Sharon Hayes
Ten days before the election of Barack Obama to the White House, the Hammer hosted artist-in-residence Sharon Hayes; Lincoln scholar, Huntington Fellow, and UCLA visiting faculty member Ronald C. White Jr.; and the UCLA and University of Southern California (USC) debate teams for a two-day event exploring the 1858 Illinois Senate campaign debates between Stephen A. Douglas and Abraham Lincoln. These debates brought Lincoln to nationwide attention, and even though he subsequently lost the election, he refined his ideas about slavery and the future of the United States during this seminal period, presaging the issues that would be at the heart of his successful presidential campaign two years later.
Conceived in collaboration with Julia Meltzer and her nonprofit arts and culture organization Clockshop, the residency culminated in a performance by Hayes, a lecture by Lincoln scholar Ronald C. White Jr., and a debate between the UCLA Speech and Debate Team and the USC Trojan Debate Squad on whether government should be primarily responsible for promoting social justice. Taken together, these three events provided a wide-ranging and timely exploration of debate, U.S. history, and government in the days leading up to the 2008 presidential election. During that time the media made frequent comparisons between Abraham Lincoln and then-presidential nominee Barack Obama, often referencing the 1858 debate.
The highlight of the events was the juxtaposition of Hayes’s performance and White’s lecture. Both of them covered the same material and were, in essence, performing. Seeing them together underscored two different approaches to history, truth, and representation and explored the potentially artificial separation of knowledge and interpretation into different disciplines, in this instance, history and art.
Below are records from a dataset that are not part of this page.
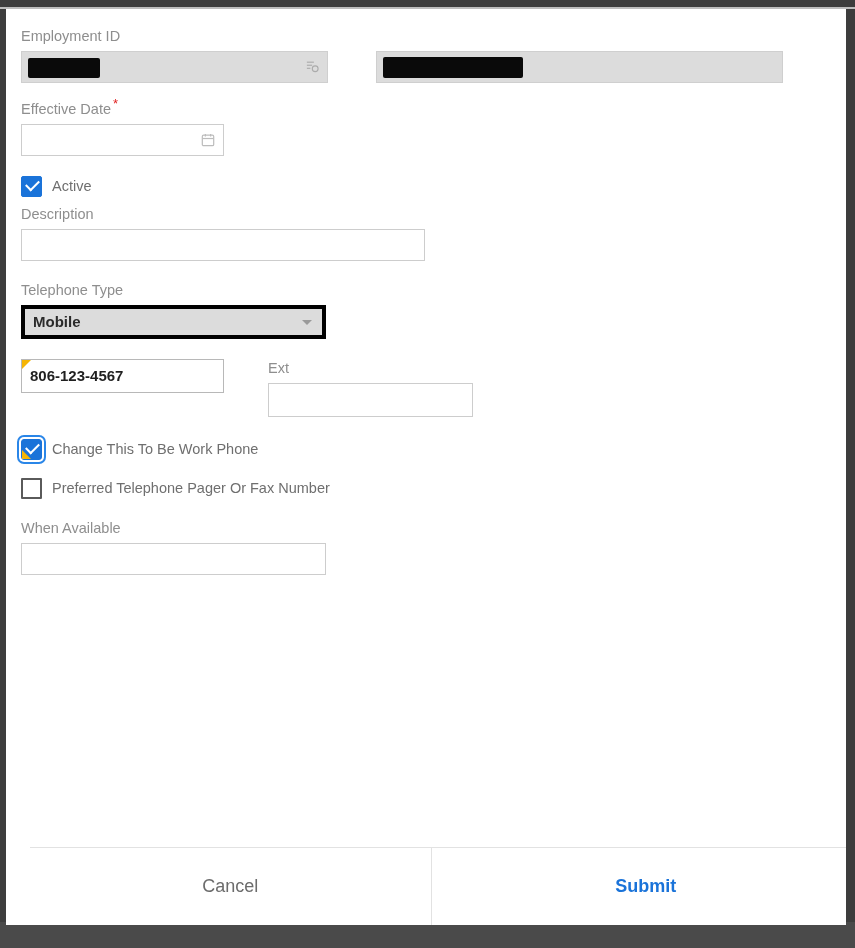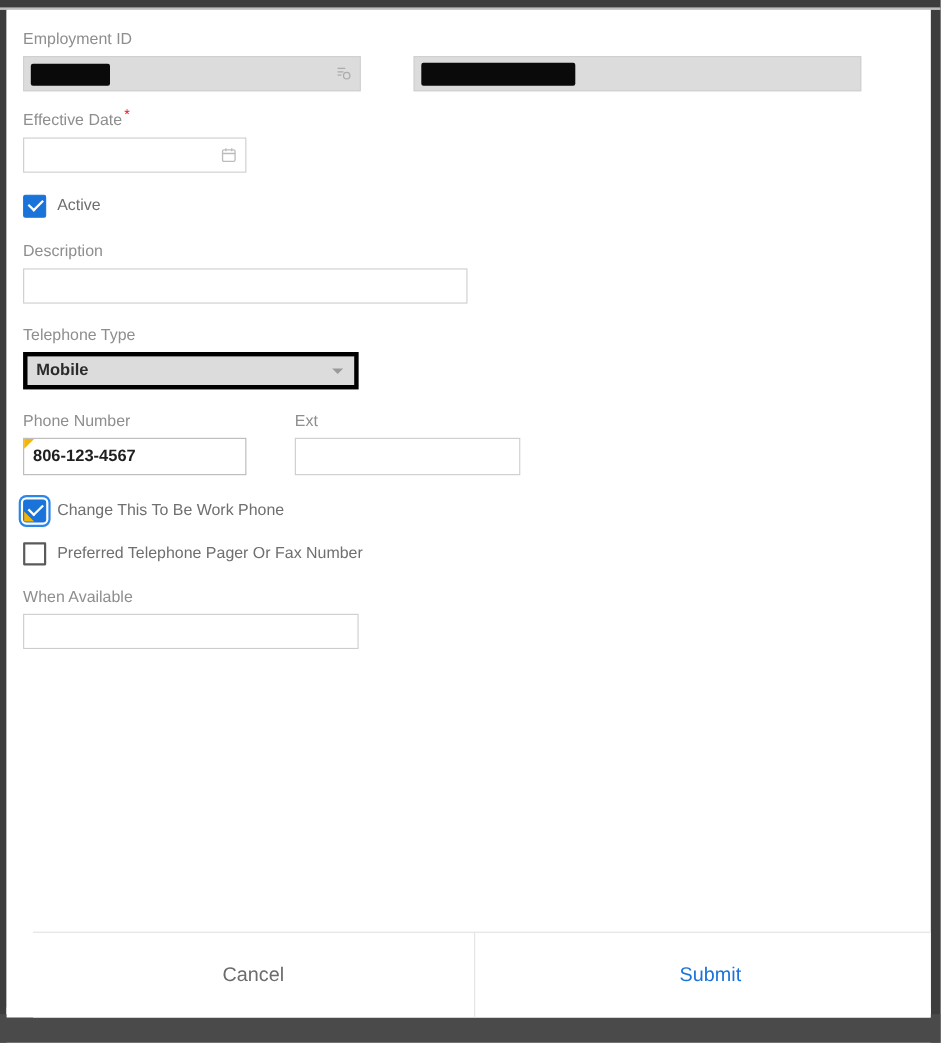"Active" div.cb-row { margin-bottom: 22px -> 8px }
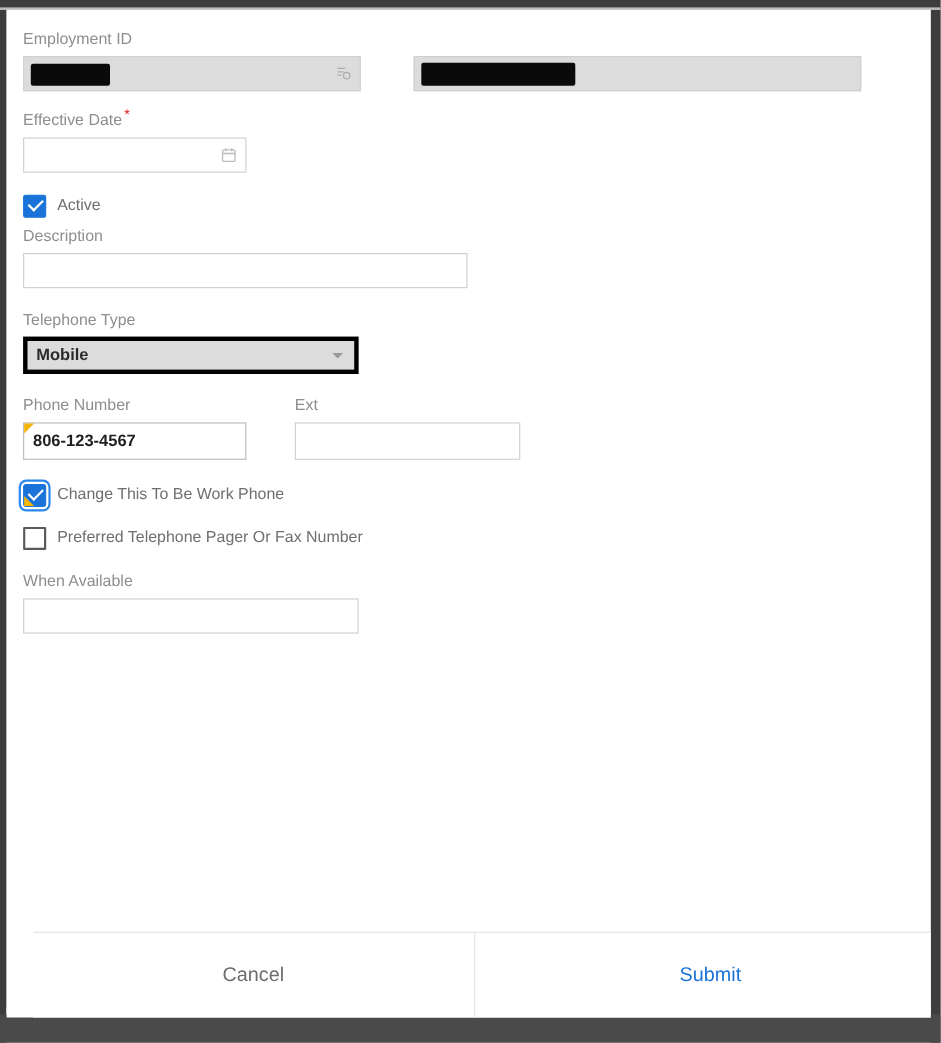"Phone Number" label.fld-label { html: <label>Phone Number</label> -> none }
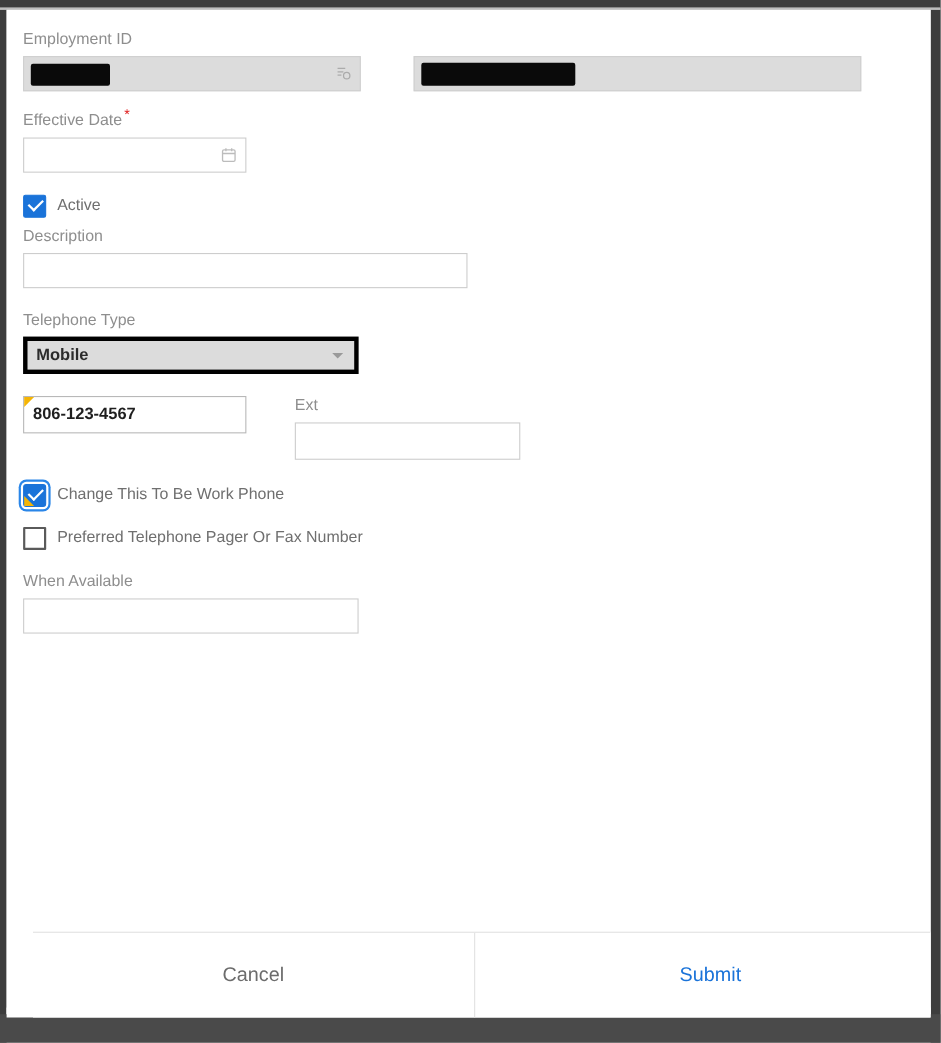"Submit" .footer-btn.submit { font-weight: normal -> bold }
This residency gave Hayes an opportunity to explore her interest in how the past intersects with the present, as well as her interest in language, speech, politics, and rhetoric and how these modes intersect to shape our understanding of the world.
The Hammer Museum’s Artist Residency Program was initiated with funding from the Nimoy Foundation and is supported through a significant grant from the James Irvine Foundation.